Он долго бился над последним абзацем, его пришлось переписывать дважды.

«Во всем мире политики утверждают, что действуют в интересах народа, когда объявляют с трибун, что являются его правомочными выборными представителями. Правомочность правителя не должна основываться на народном волеизъявлении, которое зачастую является результатом невежественности, предвзятости и воздействия средств массовой информации; более, чем на чем-либо другом, должна она основываться на прошлом Лидера, а когда он стоит у власти, то и на оценке того, на что употребляет он свою власть. Сорок пять же миллионов филиппинцев, возглашающих славу «Нашему Лидеру», можно не брать в расчет.

В то время как другие лишь говорят о патриотизме, он носит на себе шрамы войны, свидетельствующие о его убеждениях. В то время как другие рассуждают о том, что они сделали бы, он — за несколько последних лет авторитарного конституционизма — занялся джунглями и облагодетельствовал сельскую местность мощеными дорогами, открыл школы для детей, больницы для народа. Он единственный предоставил наконец крестьянину возможность жить с достоинством, какого не мог тот достичь в годы мрачной ночи олигархического феодализма.
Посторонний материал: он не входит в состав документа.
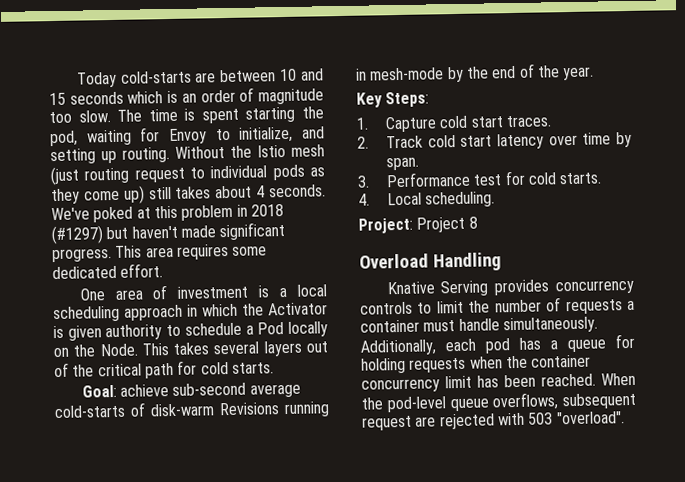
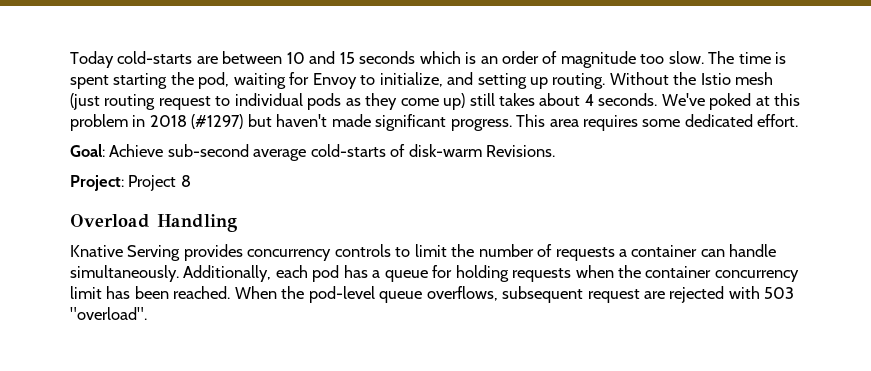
[79,284,328,301] [53,302,328,323] [53,321,328,341] [53,340,328,358] [54,360,274,379] // One area of investment is a local scheduling approach in which the Activator is given authority to schedule a Pod locally on the Node. This takes several layers out of the critical path for cold starts. -> (799, 120) none
[120,384,170,397] achieve -> [109,144,164,157] Achieve
[219,401,330,418] [355,63,595,83] [356,91,430,108] [356,115,553,133] [357,131,632,150] [386,157,420,171] [357,170,603,188] [358,191,496,208] Revisions running in mesh-mode by the end of the year. // Key Steps: // 1. Capture cold start traces. // 2. Track cold start latency over time by span. // 3. Performance test for cold starts. // 4. Local scheduling. -> [486,145,556,157] Revisions.
[423,320,456,332] must -> [700,249,725,257] can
Так нужны ли нам избирательные урны?»

Аду упивался последней фразой. Еще ему нравилось выражение «олигархический феодализм». Никто не додумался до этого раньше: ни интеллектуальные университетские радикалы, ни надутые «вершители судеб» из кофейни в «Интерконтинентале» — все они слюнявые мечтатели, а он, Аду, всегда был последовательным реалистом.

Надо будет ввернуть это выражение и в вечерний комментарий тоже.

Между тем наступил вторник, а приглашения так и не пришло. Аду подумал, не позвонить ли во Дворец: генералу Дисону, генералу Дакумосу и, естественно, секретарю, этому маленькому поганцу, который извел его просьбами о рекомендациях, ну и Анни, секретарше Супруги по личным вопросам. С другой стороны, можно было бы и заехать во Дворец под предлогом, будто есть что шепнуть, но впервые в жизни Аду почувствовал илоканскую гордыню. Он достаточно наклянчился в прошлом, а вот сейчас не станет.

Сегодня закончится показ телевизионной серии. Он душу вытряс из группы, требуя не только монтажных стыковок между документальными кусками, но и деталей, от которых заиграл бы фильм. Особенно удался комментарий — хорошо вышло. Аду два раза просмотрел готовую серию на видео и удостоверился в безупречности монтажа.